The other day (Saturday, June 9, 2012) I got one of those mind-bending gloom-and-doom letters from the Infernal-Revenue-Service (IRS) saying I owed 27,512 smackaroos.
$18,810 back-taxes, plus $3,762 in penalties, plus $945 interest.
My ability to parry this sort of madness is severely compromised.
My beloved wife of 44 years died two months ago, and I am devastated.
I doubt we could parry such madness together.
My wife would try.
Usually she was the one that took on hairballs, since I’ve had a stroke.
But this was so complicated I think it would have been beyond her.
The letter was regarding our 2010 taxes, that I hadn’t declared $78,000 income from our 1099s.
WHAT!?
Our annual income never amounts to slightly over $55,000.

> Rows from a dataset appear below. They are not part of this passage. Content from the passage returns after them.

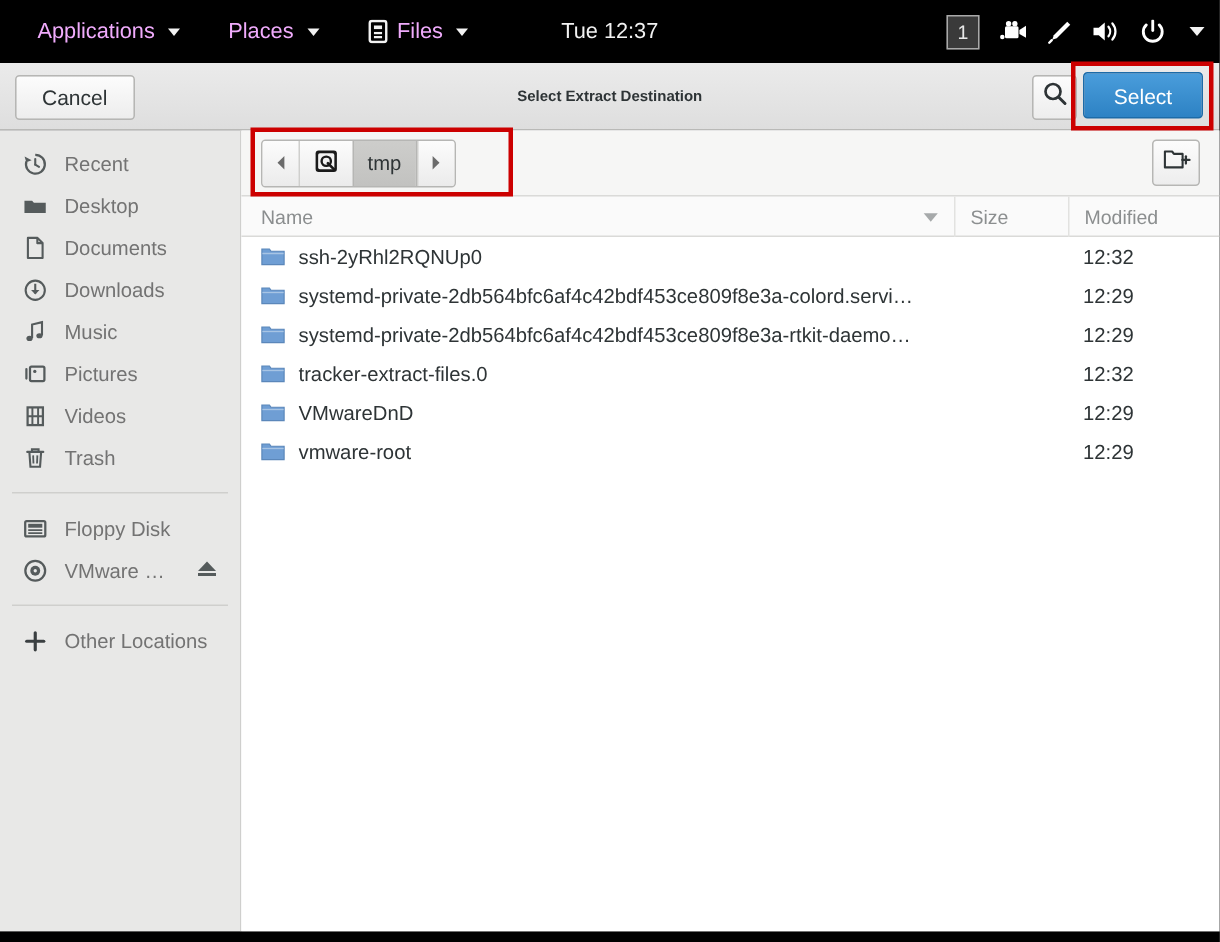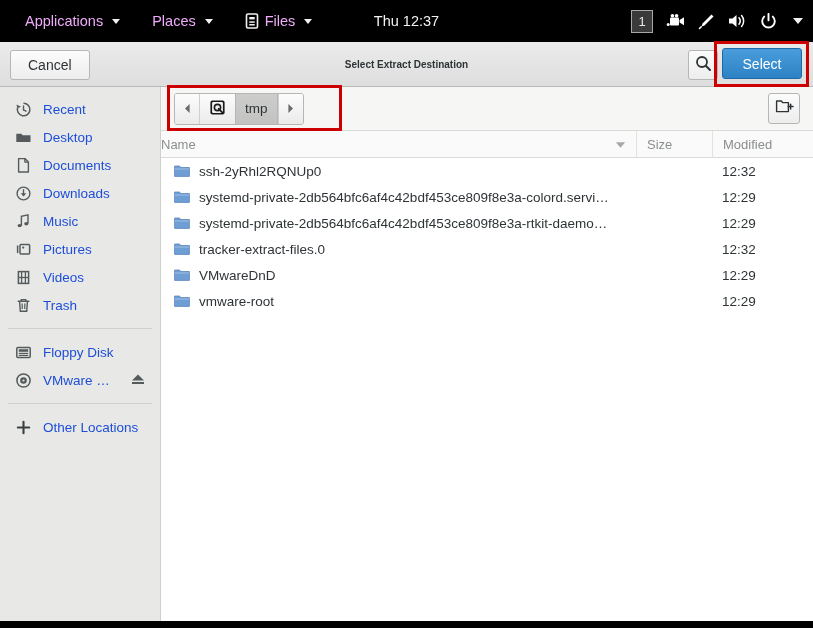"Thu 12:37" span { text: Thu -> Tue }
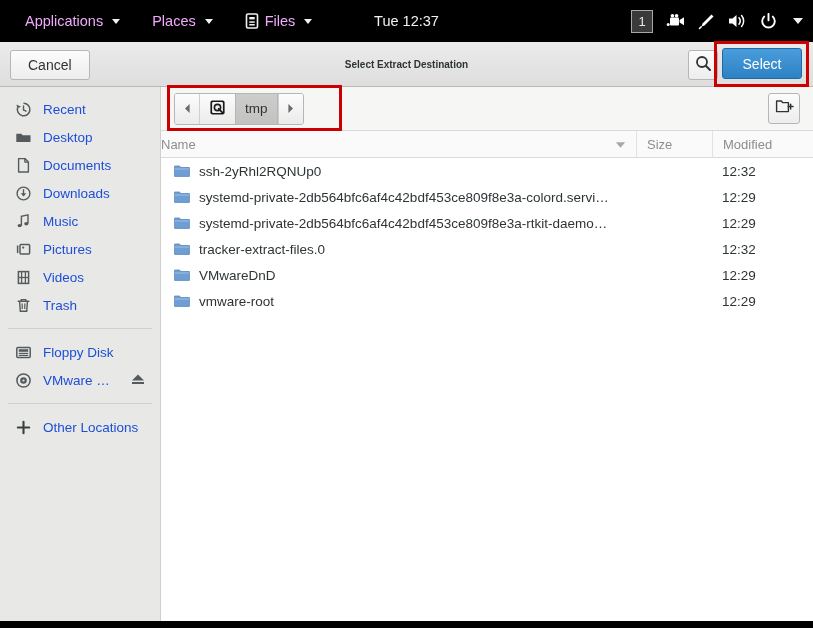"Recent" .side-item { color: #1d4ed8 -> #737373 }
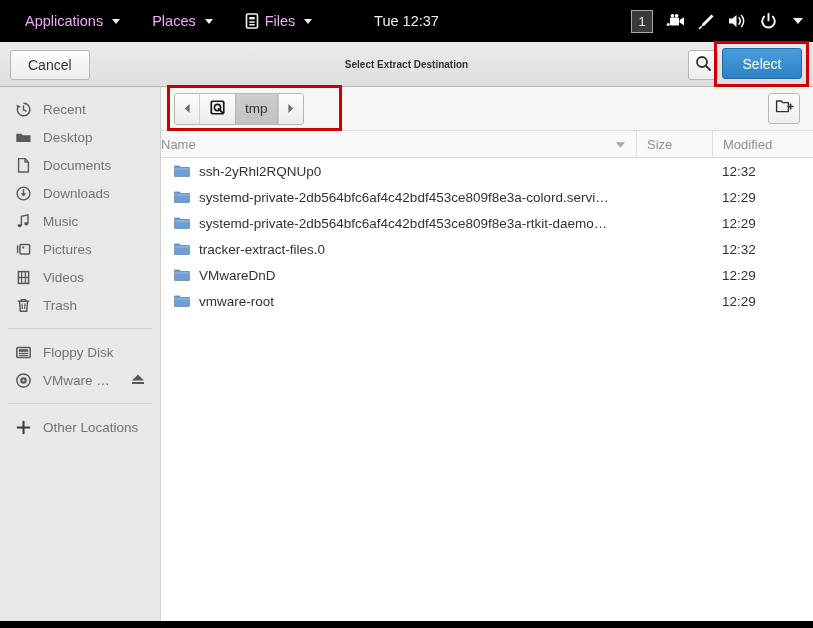"Name" .ch-name { padding-left: none -> 13px }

There’s my wife’s pension, my disability-pension from Regional Transit, our Social-Securities, and a few bucks here-and-there.
$78,000 was a joke.
I did the 2010 taxes myself.
The 2011 taxes were farmed out to H&R Block, since tax-day was fast approaching, and with various medical appointments and my wife dying I was running out of time.

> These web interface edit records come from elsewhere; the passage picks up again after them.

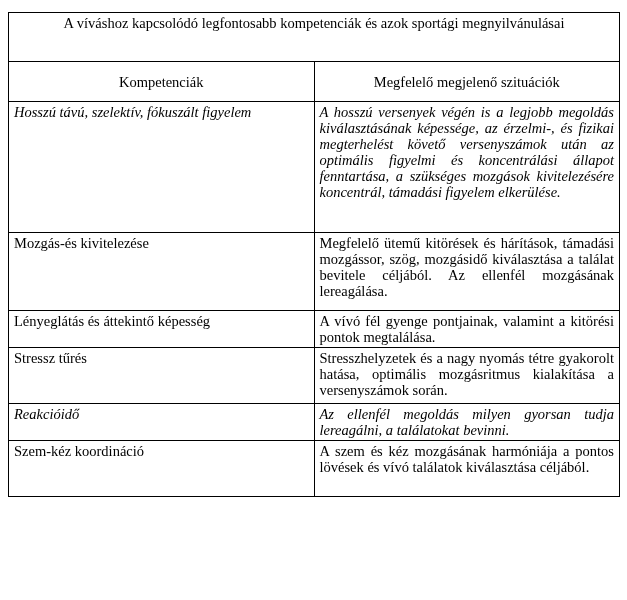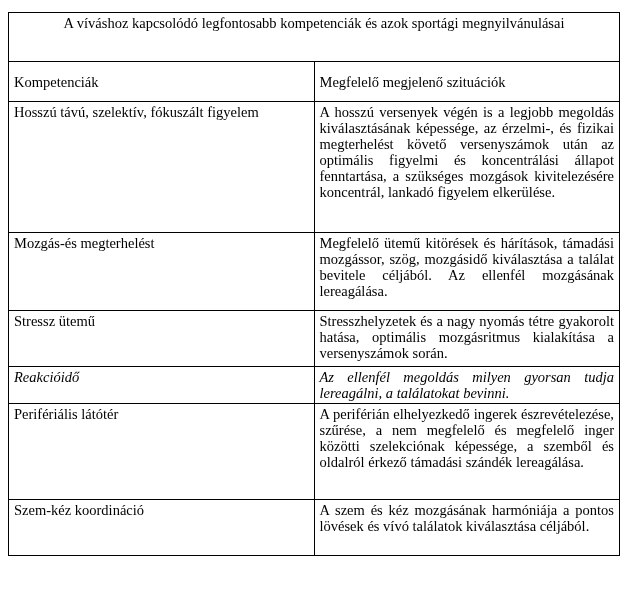"Kompetenciák" tr.header-row td { text-align: left -> center }
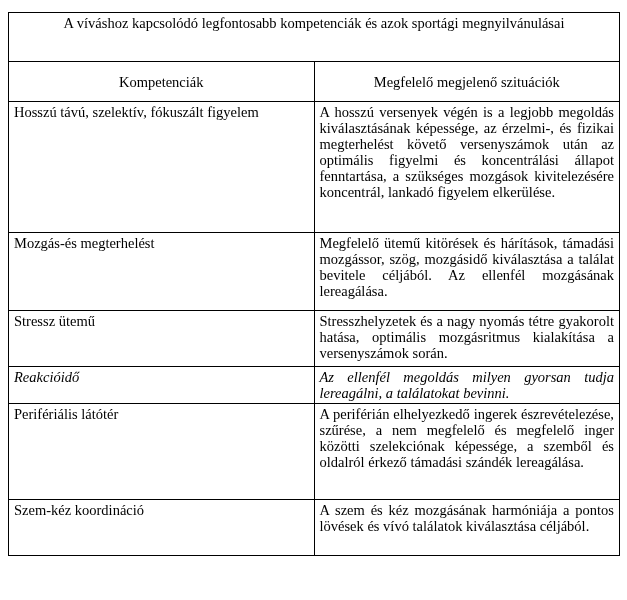"Hosszú távú, szelektív, fókuszált" tr.r1 td { font-style: none -> italic }
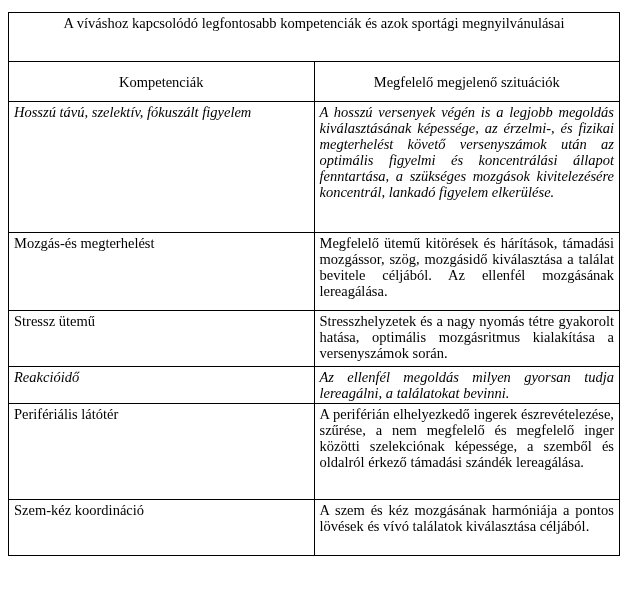"A hosszú versenyek végén is" td.col-situation { text: lankadó -> támadási }
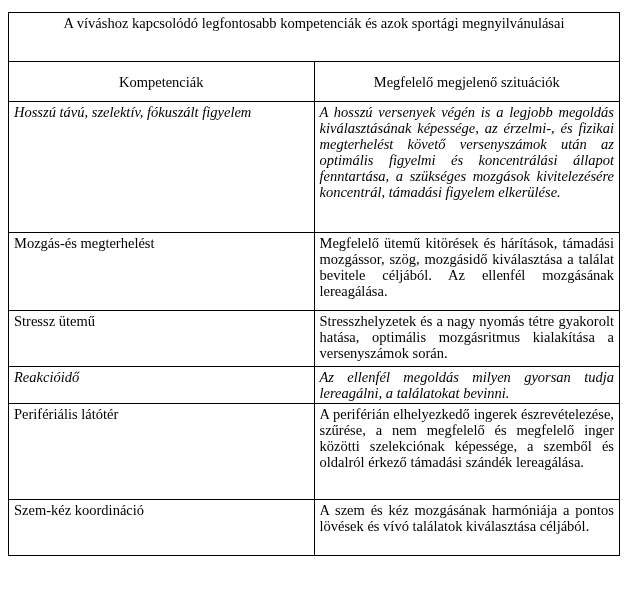"Mozgás-és megterhelést" td.col-competency { text: megterhelést -> kivitelezése }
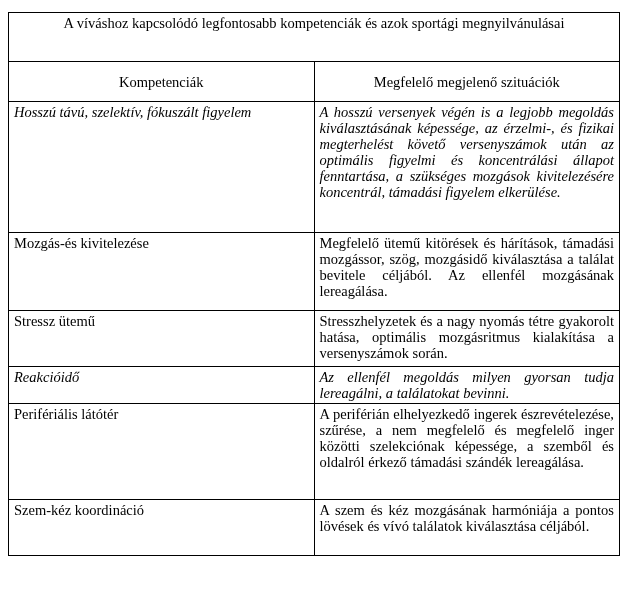"Lényeglátás és áttekintő képesség" tr.r3 { html: none -> <tr> <td>Lényeglátás és áttekintő képesség</td> <td>A vívó fél gyenge pontjainak, valamint a kitörési pontok megtalálása.</td> </tr> }
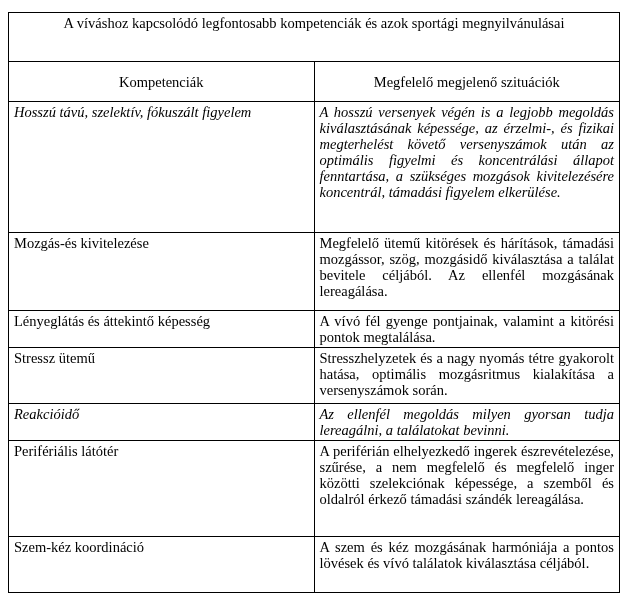"Stressz ütemű" td.col-competency { text: ütemű -> tűrés }
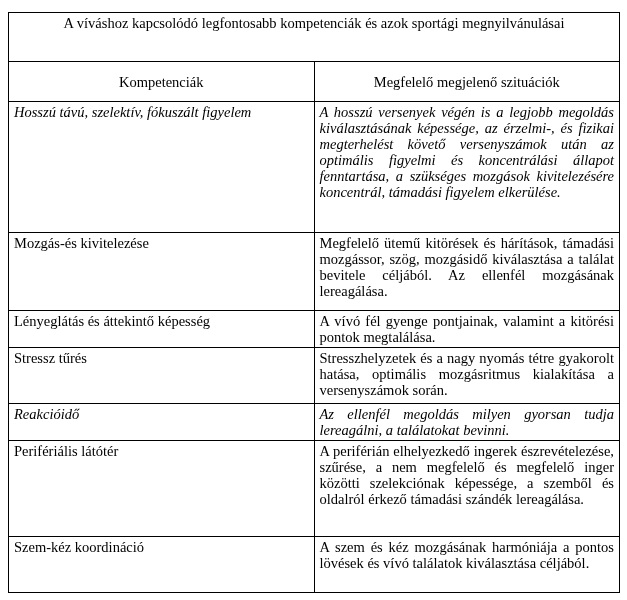"Perifériális látótér" tr.r6 { html: <tr> <td>Perifériális látótér</td> <td>A periférián elhelyezkedő ingerek észrevételezése, szűrése, a nem megfelelő és megfelelő inger közötti szelekciónak képessége, a szemből és oldalról érkező támadási szándék lereagálása.</td> </tr> -> none }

H&R Block found errors, so did six tax-amendments for 2008, 2009, and 2010, IRS and NY state.
My wife was barely able to sign, but did.

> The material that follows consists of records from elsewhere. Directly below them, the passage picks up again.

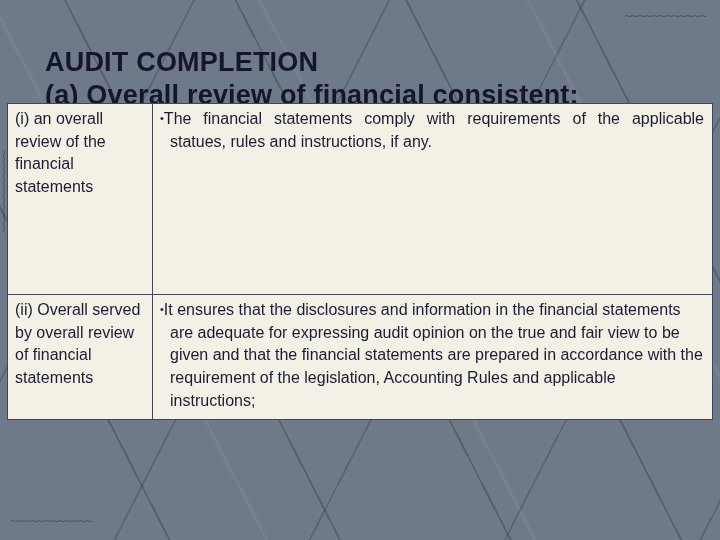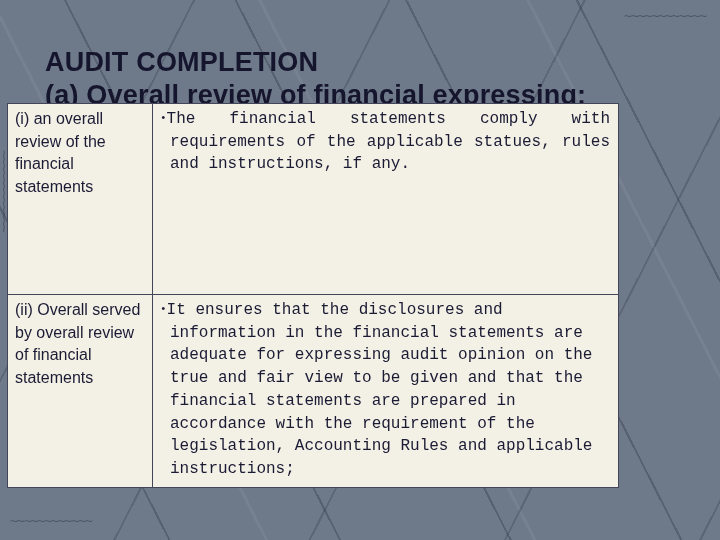"(a) Overall review of financial" div.title-line { text: expressing -> consistent }
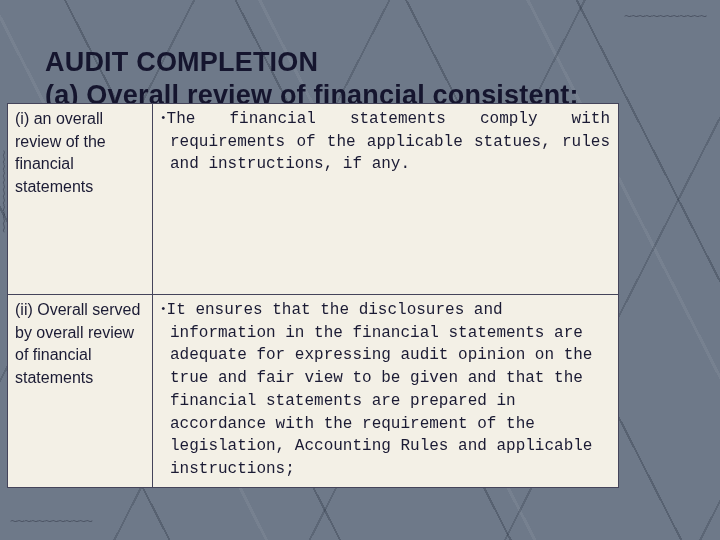"(i) an overall review of" .content-table { width: 612px -> 706px }
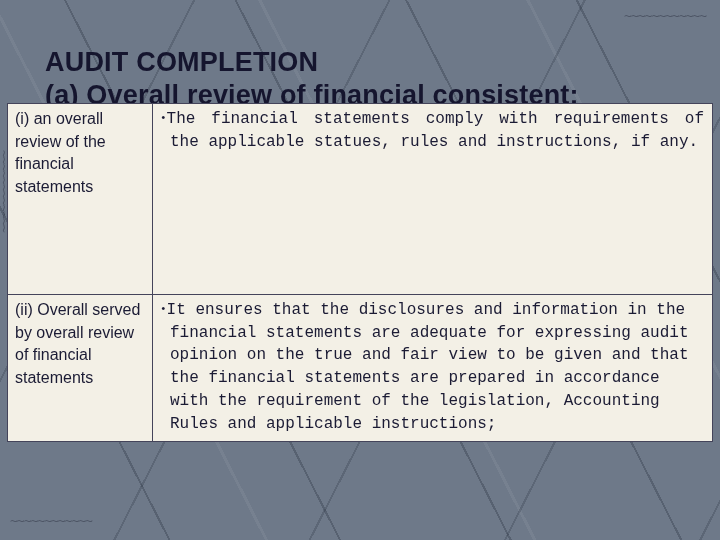"•The financial statements comply with" .bullet { font-family: Liberation Mono, monospace -> none }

The amendments were filed just before tax-day. My wife died April 17, tax-day.
So my first thought was to contact H&R Block regarding the gloom-and-doom letter.
I was guessing the 2010 amendment prompted the letter.
But it hadn’t. It was my original tax-filing.
I happened to spill this letter to my financial-advisor, John Price at the Honeoye (“hone-eee-OYE”) Falls Edward Jones.
He suggested I forget H&R Block and go with a professional tax-advisor.
He suggested one: Kerynn Killenbec in Honeoye Falls.
He also suggested the letter was probably triggered by my erroneous reporting of IRA rollovers that started my Edward Jones account.
The rollovers amount to $78,000.
So I took everything to this Killenbec lady, and she said that was what triggered it.
A Schedule-D amendment by her would probably reduce my tax-liability to zero, or nearly.
Her Schedule-D amendment would tell IRS to go fly a kite.
The lily-white antenna-festooned Econoline, peopled by muscle-bound thugs in sunglasses manning binoculars, can leave the pasture up the street.
For that, she gets to do my income-tax next year.
H&R Block can fly a kite too.

• I had a stroke October 26, 1993, from which I pretty much recovered.
• “Regional Transit” equals Regional Transit Service (RTS), the public transit-bus operator in Rochester, NY, and environs, where I drove transit-bus for 16&1/2 years (1977-1993). My stroke ended that. I retired on medical-disability.
• “Honeoye Falls” is the nearest village to the west to where I live in western New York, a rural village about five miles away.

1 Comments:

Blogger camerabanger said...

Every hard working jerks worst nightmare. Sounds like you handled it perfectly.